=== Your assignment ===
Under this line are the records; write out word for word the part that begins at the line containing "padding: 0 3px" and ends at the line containing "gap: 10px ->", and no more.
═════ Task inputs ═════
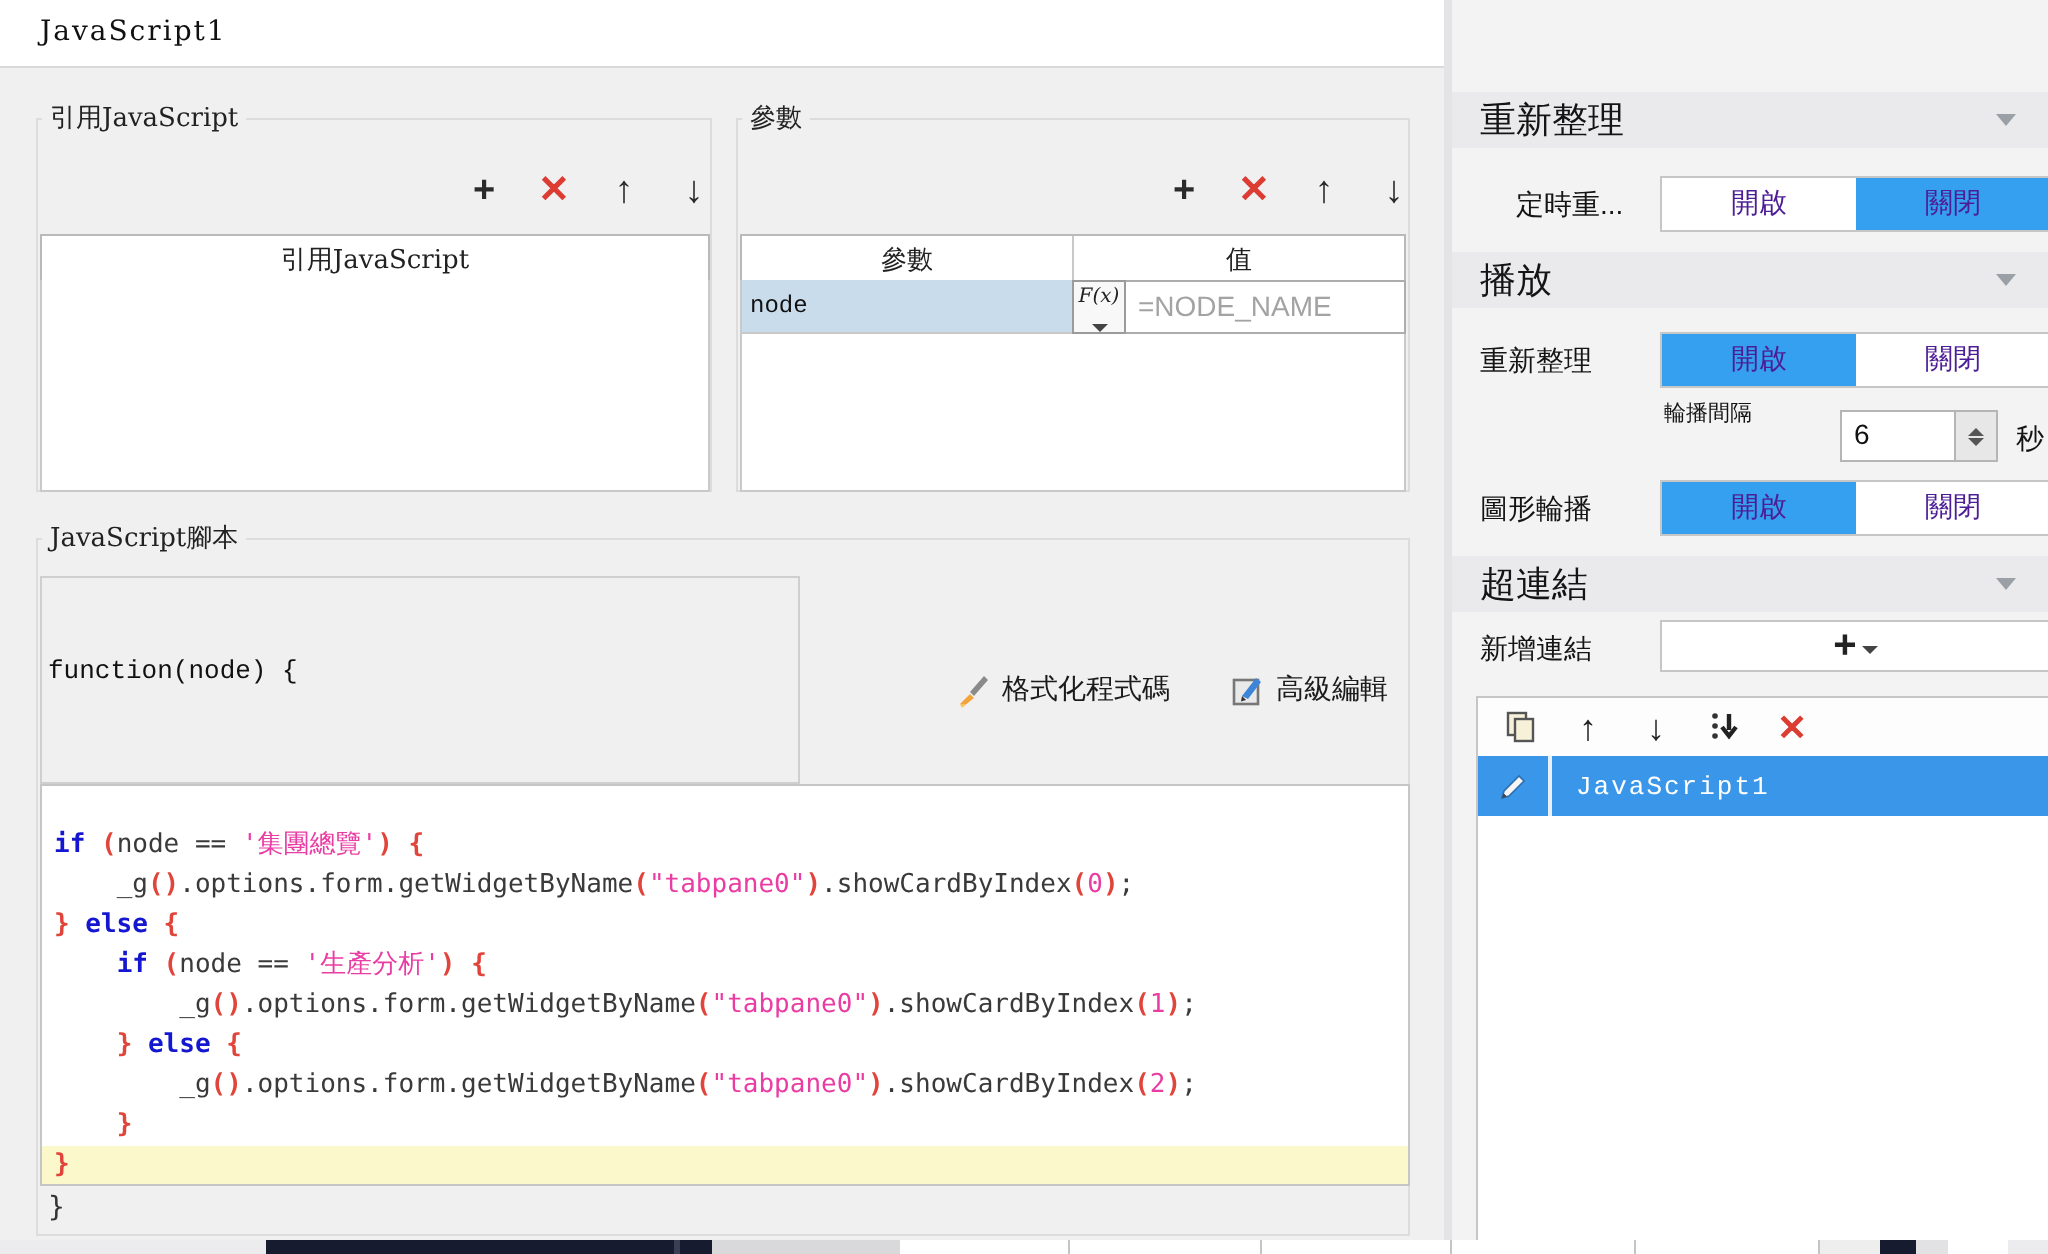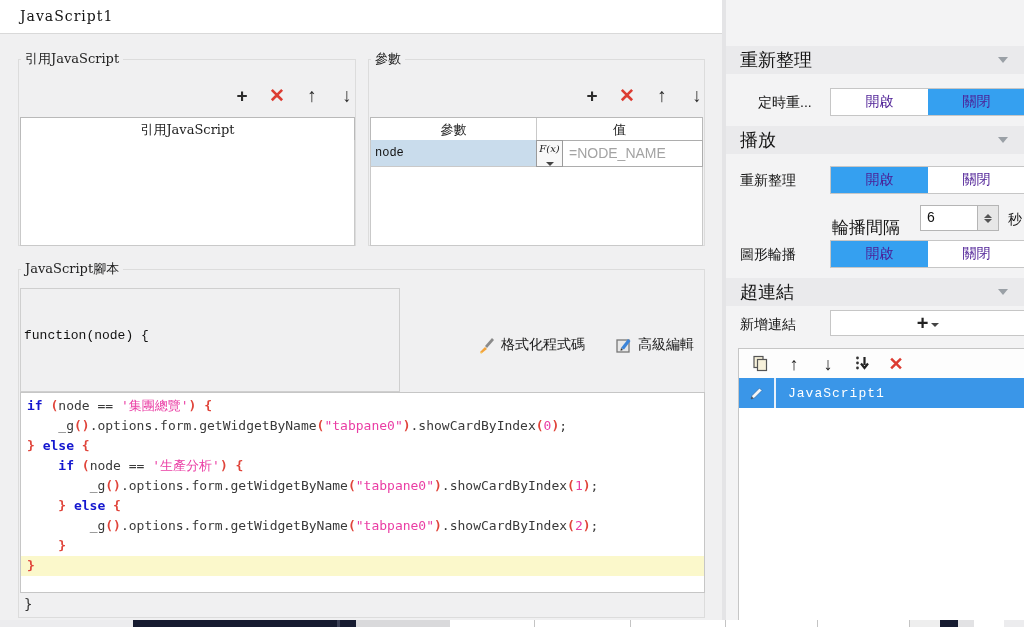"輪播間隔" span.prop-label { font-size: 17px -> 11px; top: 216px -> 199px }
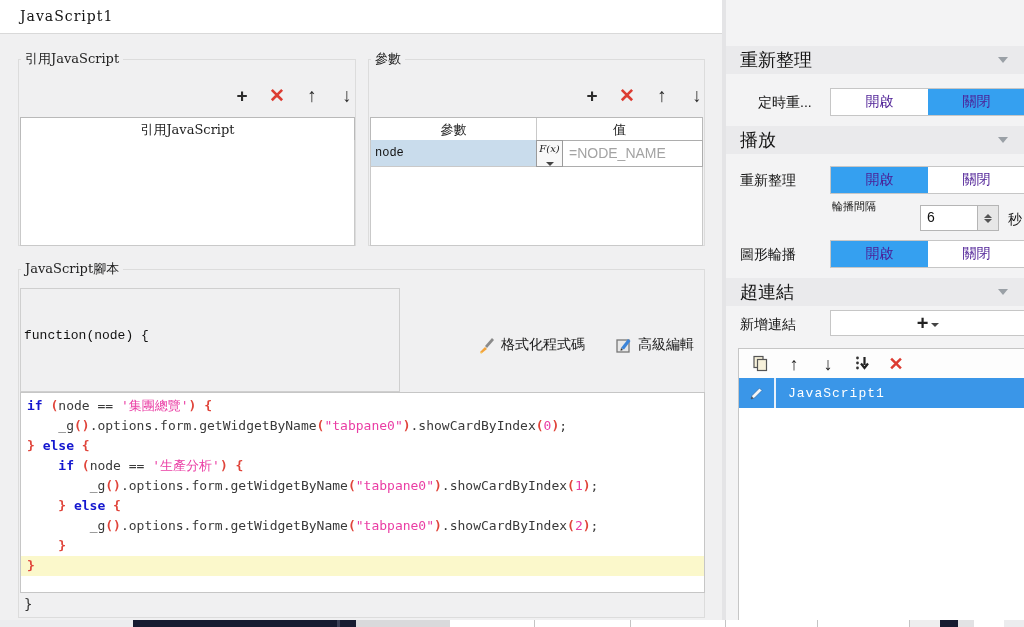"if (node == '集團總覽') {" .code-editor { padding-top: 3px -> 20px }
═════
═════ Task inputs ═════
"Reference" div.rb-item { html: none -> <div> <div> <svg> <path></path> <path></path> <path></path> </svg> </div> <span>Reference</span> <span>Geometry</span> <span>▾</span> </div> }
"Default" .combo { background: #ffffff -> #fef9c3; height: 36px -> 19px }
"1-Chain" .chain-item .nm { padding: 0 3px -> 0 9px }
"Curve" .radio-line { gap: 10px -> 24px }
═════
═════ Task inputs ═════
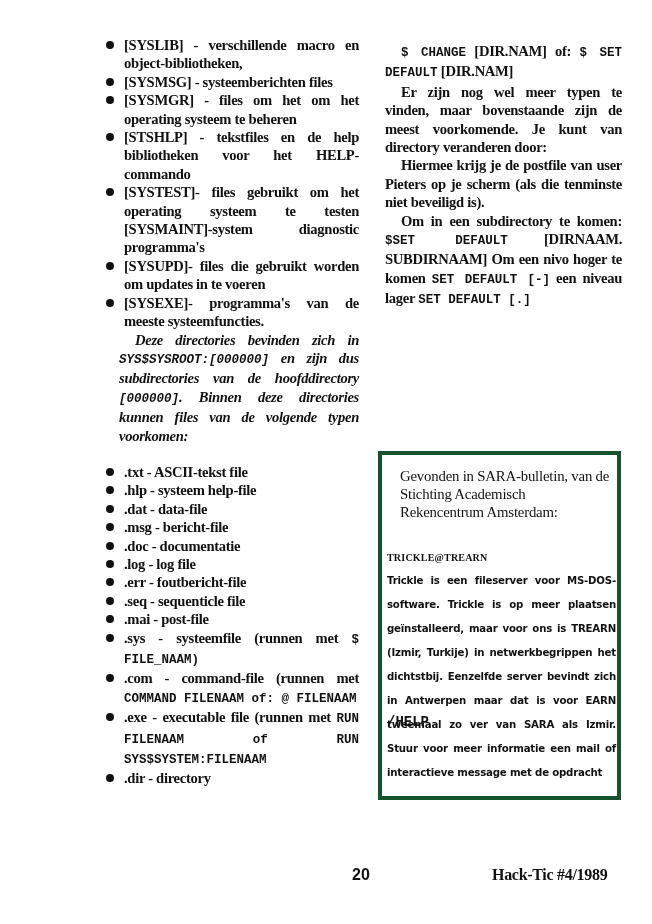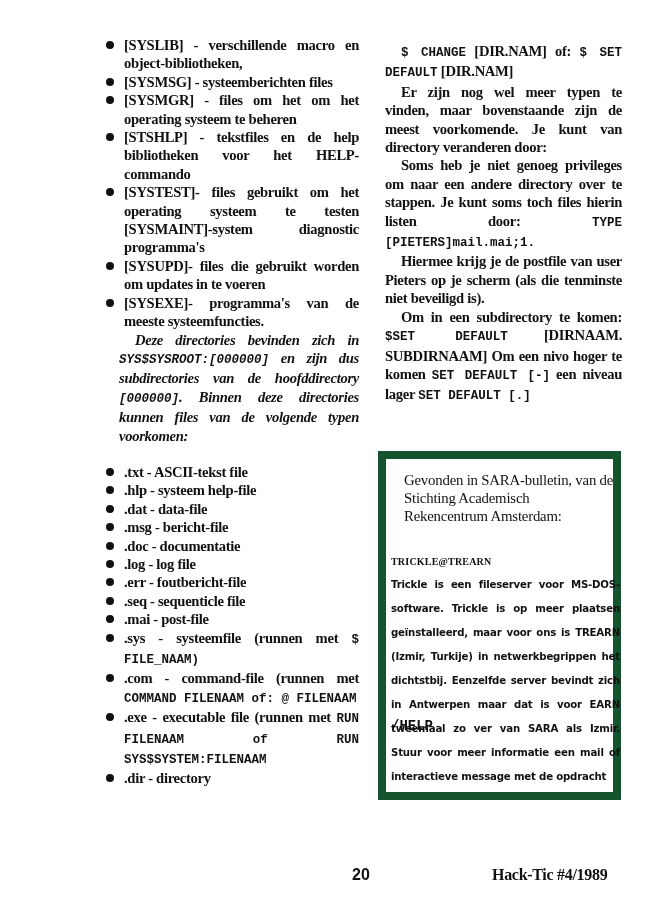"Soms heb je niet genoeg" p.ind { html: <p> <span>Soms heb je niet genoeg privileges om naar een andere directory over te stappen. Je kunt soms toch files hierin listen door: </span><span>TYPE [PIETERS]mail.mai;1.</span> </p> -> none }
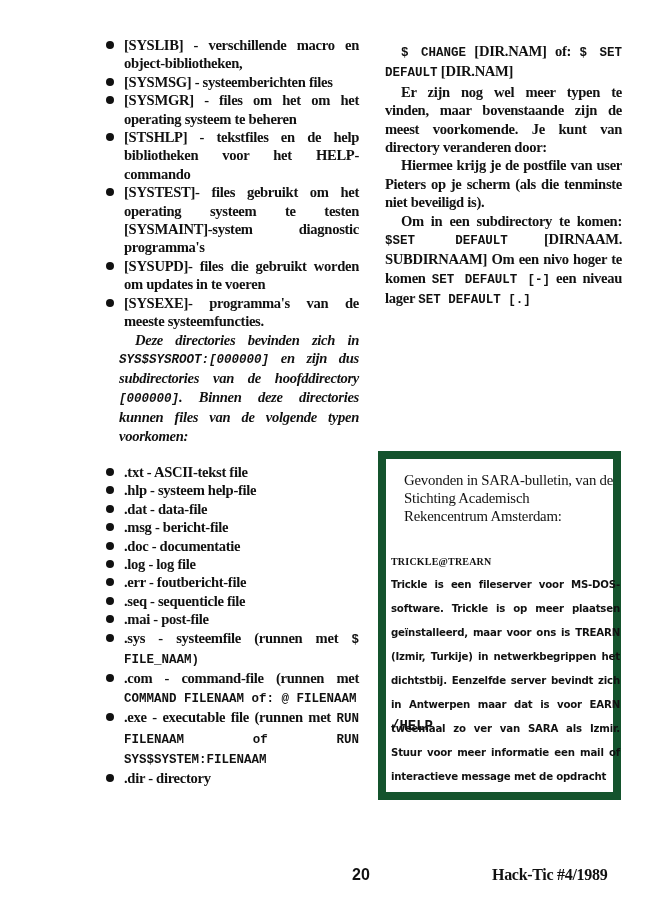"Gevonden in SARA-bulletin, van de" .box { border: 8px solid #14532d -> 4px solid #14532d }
═════
=== Written solution ===
"1-Chain" .chain-item .nm { padding: 0 3px -> 0 9px }
"Curve" .radio-line { gap: 10px -> 24px }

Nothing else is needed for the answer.